The EIA data was expected to show a small build of 250,000b for commercial inventories but this was way too low. Inventories rose by 3.5Mb as net imports rose by 134,000b or by 938,000b. Production remained flat at 13.0Mb on the week. The EIA in their monthly productivity report forecast overall shale production rising only a modest 22,000 b/d to 9.2Mb/d, with the Permian providing a rise of 45,000 b/d offset by the Anadarko basin showing a decline of 16,000 b/d and the Eagle Ford a decline of 7,000 b/d for the largest changes. The Permian alone is forecast at 4,803,000b/d up from 4,758,000b/d. Gasoline inventories rose again, this time by 1.2Mb despite refinery utilization falling from 90.5%  to 87.2%. Overall consumption in the US fell last week by 1.865Mb/d to 19.638Mb/d with distillate demand falling 488,000 b/d. Overall a bearish weekly report. WTI crude prices initially fell below US$53/b but have recovered to US$53.30/b on the overall stock market strength. 

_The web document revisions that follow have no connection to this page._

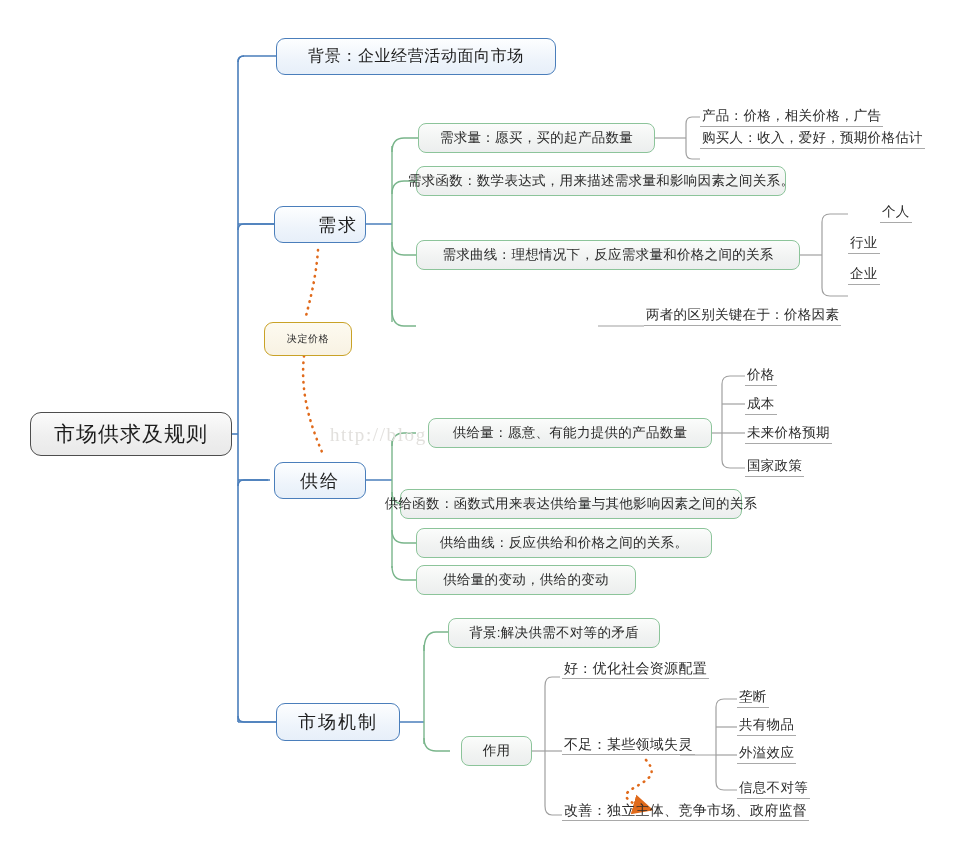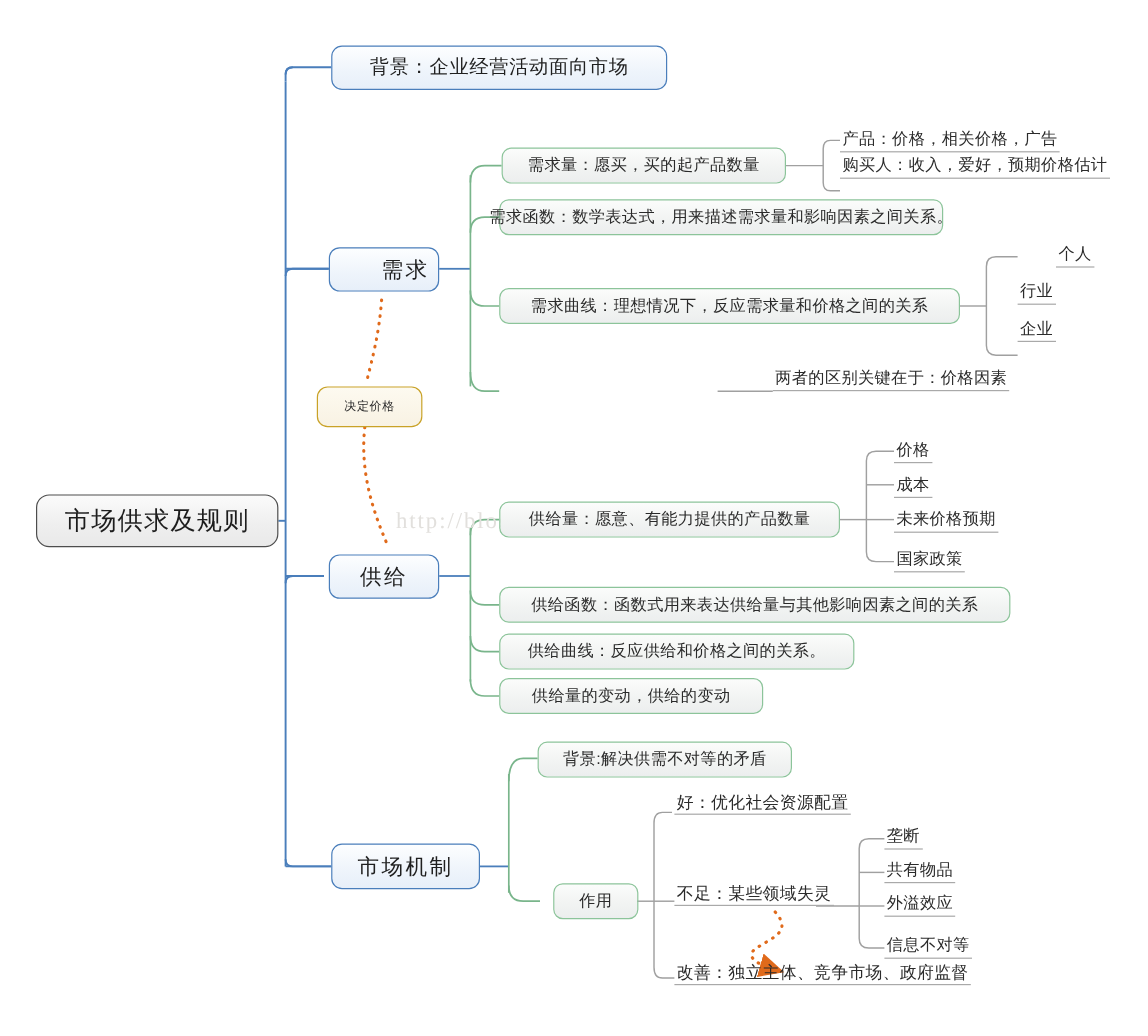"供给量：愿意、有能力提供的产品数量" div.node { left: 416px -> 428px }
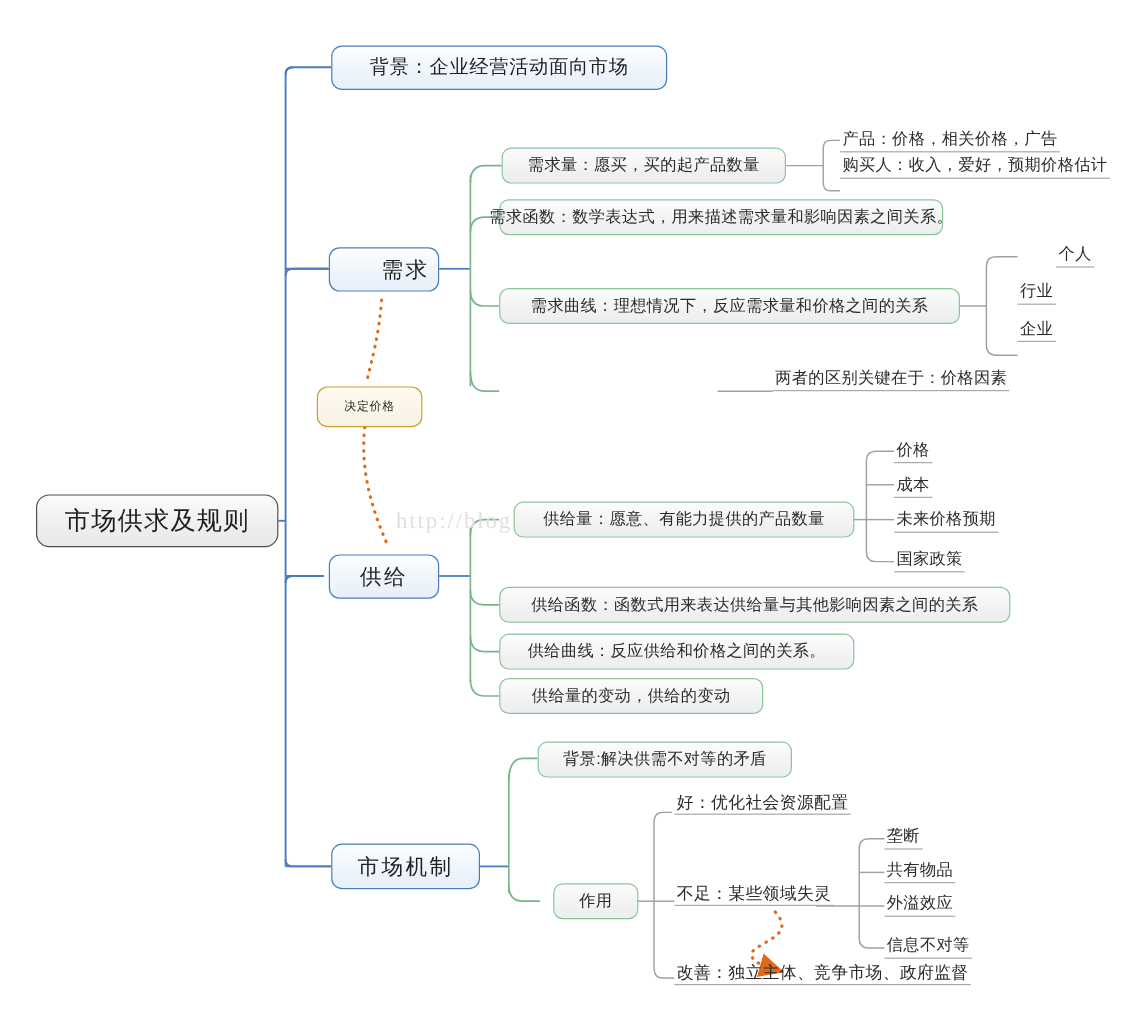"供给函数：函数式用来表达供给量与其他影响因素之间的关系" div.node { left: 416px -> 400px; width: 426px -> 342px }
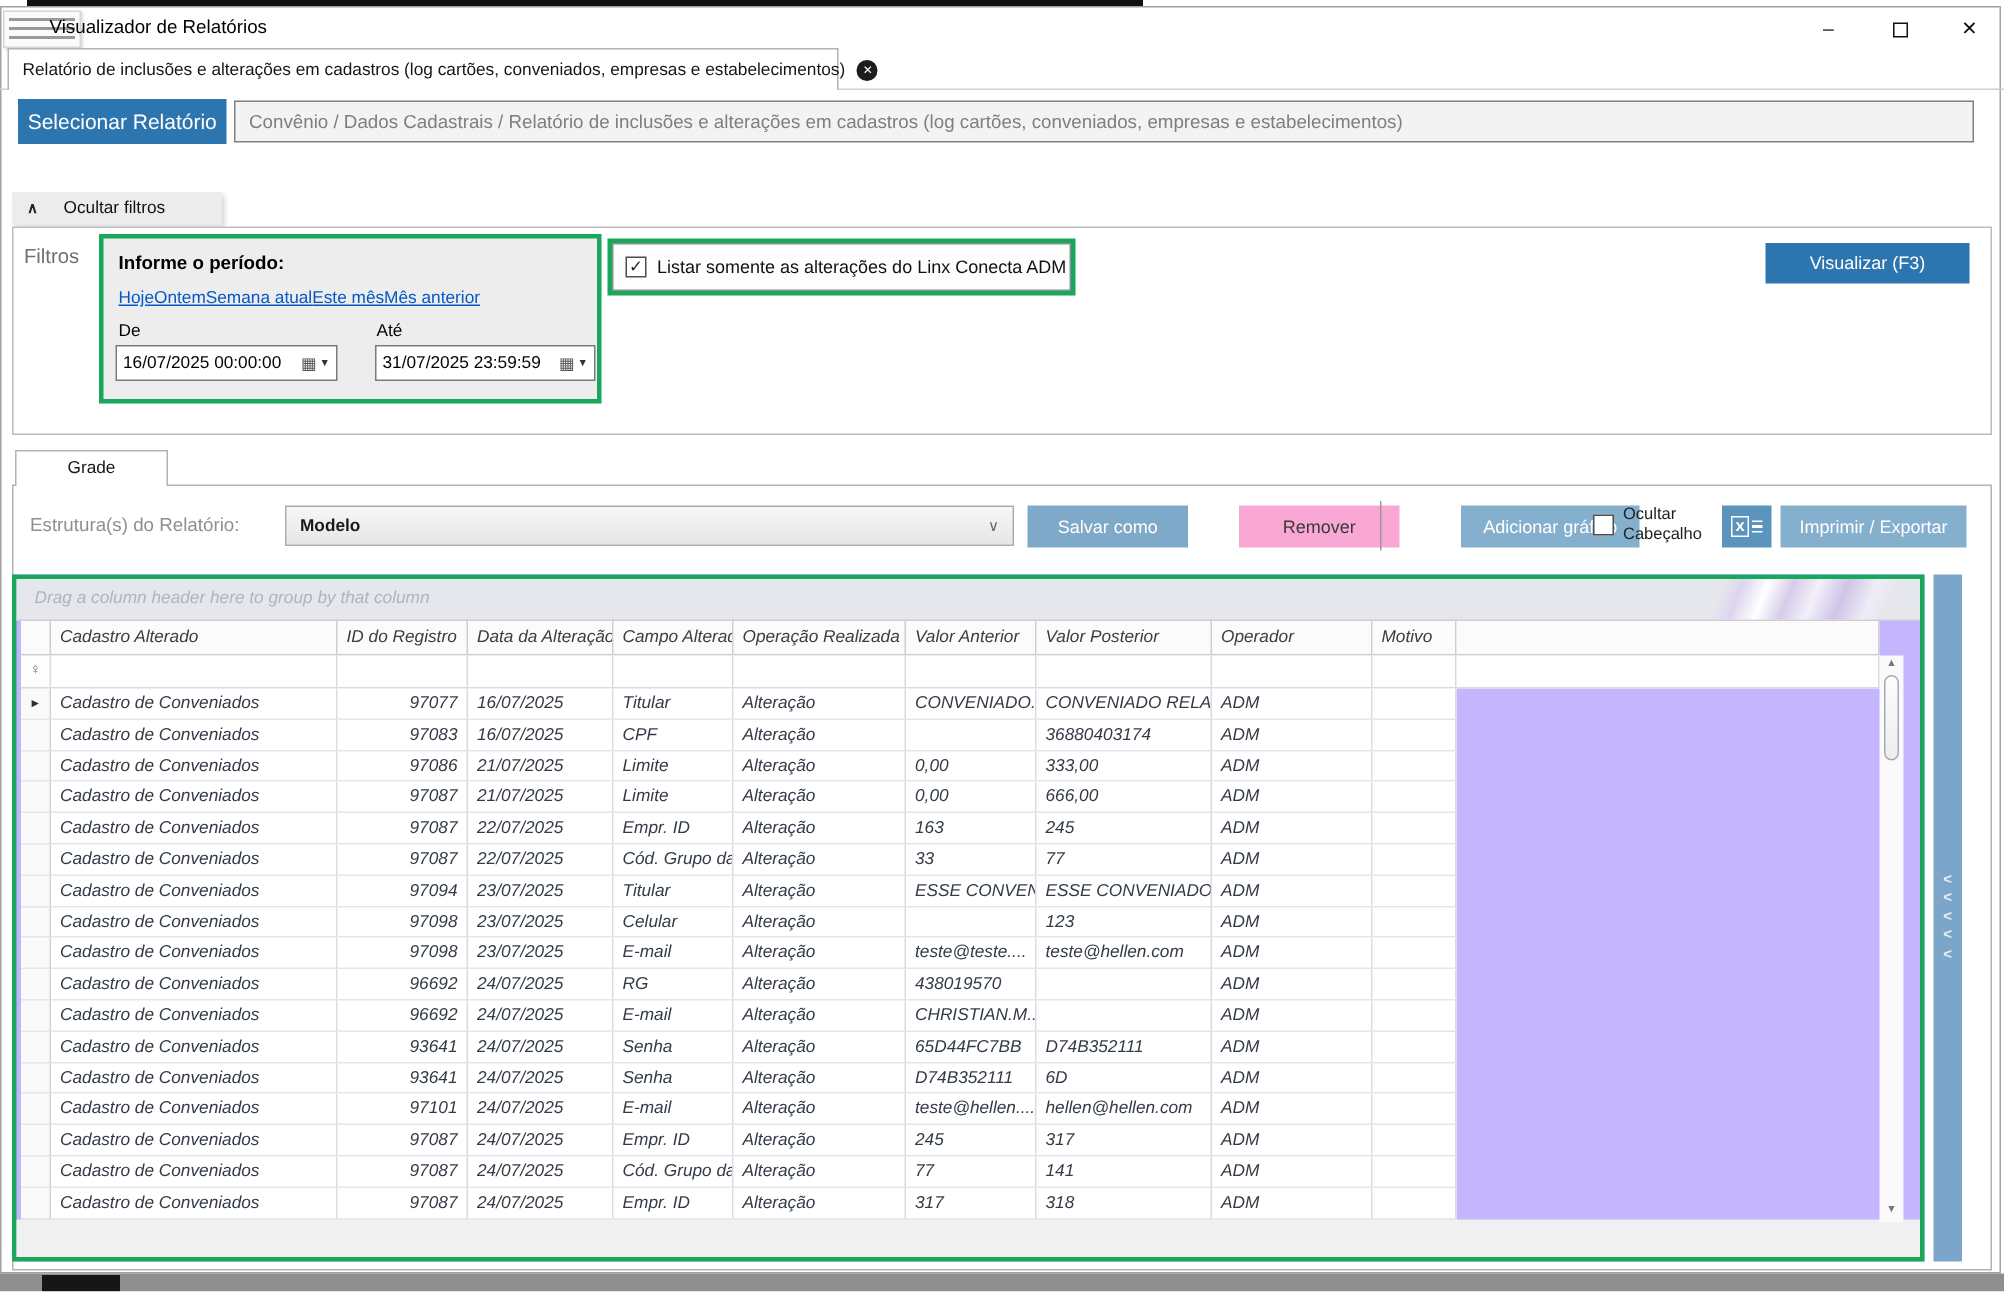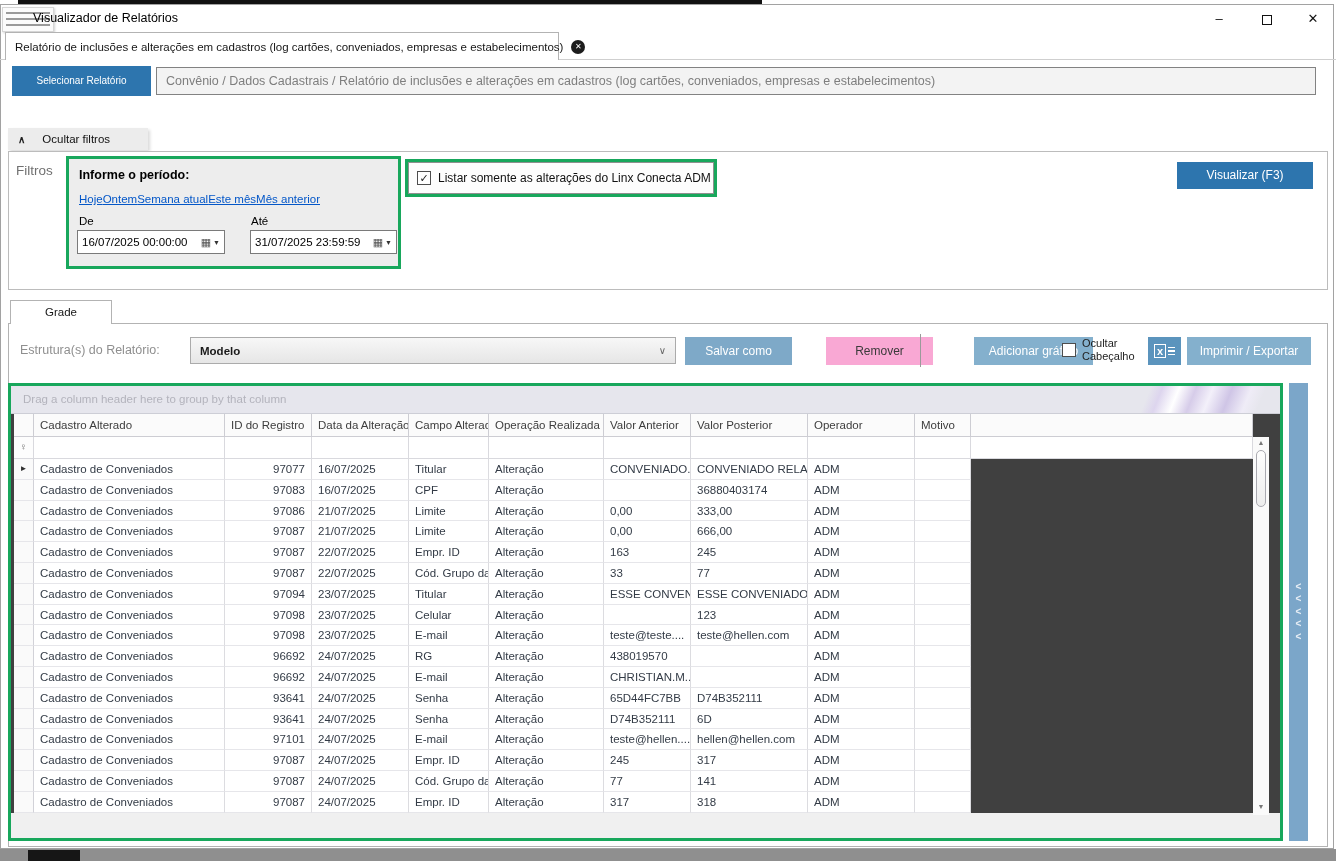"Selecionar Relatório" .sel-report { font-size: 10px -> 14px }
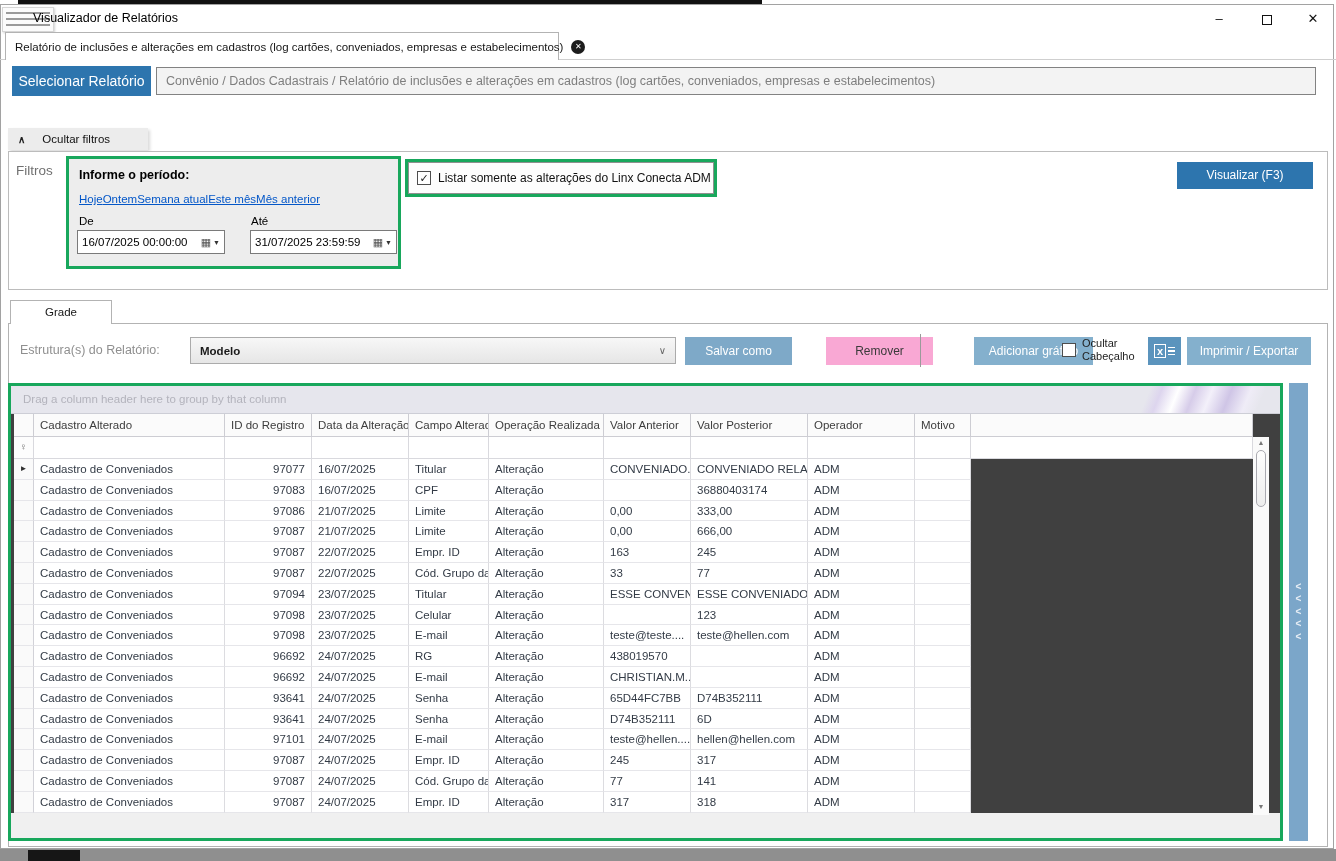"Drag a column header here" .grid-box { background: #404040 -> #c4b5fd; font-style: none -> italic }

Conclusion: We remain in the camp expecting to see prices fall to the US$50/b level over the coming weeks. While energy and energy service stocks are very cheap they are likely to get cheaper if we see prices retreat to US$50/b. The TSX Energy index now at 135 could retreat to the 120-125 level and would likely provide the next very attractive BUY window. Patience required for now.